Когда дошли наконец до постоялого двора «Добрый хлебопашец», Бюто просто и развязно заявил:
— Так вы собираетесь ехать?.. Слушай, Лиза, а если бы ты с сестрой осталась закусить?
Она никак не ожидала этого приглашения и повернулась в сторону Жана, но Бюто добавил:
— Пусть и Жан останется, я буду очень рад.
Роза и Фанни переглянулись. Очевидно, парень что-то надумал, хотя на его лице по-прежнему ничего нельзя было прочесть. Но все равно, мешать не следовало.

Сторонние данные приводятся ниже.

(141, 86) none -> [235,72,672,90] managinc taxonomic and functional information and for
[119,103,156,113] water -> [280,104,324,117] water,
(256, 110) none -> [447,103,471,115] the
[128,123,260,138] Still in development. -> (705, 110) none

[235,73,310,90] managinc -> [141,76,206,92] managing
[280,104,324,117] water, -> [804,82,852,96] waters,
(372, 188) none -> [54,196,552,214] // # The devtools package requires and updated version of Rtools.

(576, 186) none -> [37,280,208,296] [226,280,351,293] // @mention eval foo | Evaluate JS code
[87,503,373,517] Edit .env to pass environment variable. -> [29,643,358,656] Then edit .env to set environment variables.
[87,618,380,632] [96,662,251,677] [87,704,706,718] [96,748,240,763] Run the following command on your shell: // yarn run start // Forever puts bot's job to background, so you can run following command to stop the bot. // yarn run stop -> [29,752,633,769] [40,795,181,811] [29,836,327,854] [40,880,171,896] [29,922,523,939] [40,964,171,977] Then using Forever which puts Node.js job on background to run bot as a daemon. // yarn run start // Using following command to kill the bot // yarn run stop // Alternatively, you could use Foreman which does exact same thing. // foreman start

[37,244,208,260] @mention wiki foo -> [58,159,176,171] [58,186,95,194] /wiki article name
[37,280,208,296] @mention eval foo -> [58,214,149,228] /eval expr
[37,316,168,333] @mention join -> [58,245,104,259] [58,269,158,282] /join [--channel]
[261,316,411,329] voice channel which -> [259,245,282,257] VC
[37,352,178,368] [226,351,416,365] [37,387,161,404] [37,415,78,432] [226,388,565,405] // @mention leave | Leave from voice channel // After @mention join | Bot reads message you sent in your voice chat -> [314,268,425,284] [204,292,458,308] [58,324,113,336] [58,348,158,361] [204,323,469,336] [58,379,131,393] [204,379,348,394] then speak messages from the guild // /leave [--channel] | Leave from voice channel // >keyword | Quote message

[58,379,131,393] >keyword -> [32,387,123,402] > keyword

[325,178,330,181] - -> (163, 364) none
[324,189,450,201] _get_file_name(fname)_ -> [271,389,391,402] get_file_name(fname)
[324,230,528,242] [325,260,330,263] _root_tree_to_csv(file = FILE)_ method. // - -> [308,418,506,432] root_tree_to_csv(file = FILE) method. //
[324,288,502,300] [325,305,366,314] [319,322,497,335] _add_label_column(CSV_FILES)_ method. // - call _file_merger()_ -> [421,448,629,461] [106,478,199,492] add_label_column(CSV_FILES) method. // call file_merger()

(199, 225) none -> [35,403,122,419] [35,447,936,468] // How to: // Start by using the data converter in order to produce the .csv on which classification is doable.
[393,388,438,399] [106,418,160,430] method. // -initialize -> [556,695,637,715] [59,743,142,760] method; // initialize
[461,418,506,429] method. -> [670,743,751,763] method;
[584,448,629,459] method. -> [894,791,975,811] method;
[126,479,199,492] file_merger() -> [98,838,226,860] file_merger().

— Вот и отлично, — сказала Фанни, — оставайтесь-ка… А мы с матушкой поедем. Нас ждут.
Франсуаза, которая вела корову, сухо заявила:
— Я тоже поеду.
Она стояла на своем: постоялый двор ей не нравится, корову надо отвести домой сейчас же. Она говорила так недружелюбно, что пришлось уступить. Как только запрягли и привязали сзади корову, все три женщины уселись в повозку.
Старуха Роза, все время ожидавшая, что сын ей что-нибудь скажет, только теперь решилась спросить его:
— А ты ничего не велишь передать отцу?
— Нет, ничего, — ответил Бюто.
Она посмотрела ему в глаза и еще раз настойчиво спросила:
— Значит, нет ничего нового?
— Если что-нибудь будет, тогда узнаете.
Фанни тронула вожжи; лошадь двинулась шагом, таща за собой корову, которая пошла, вытянув шею. Лиза осталась одна с Бюто и Жаном.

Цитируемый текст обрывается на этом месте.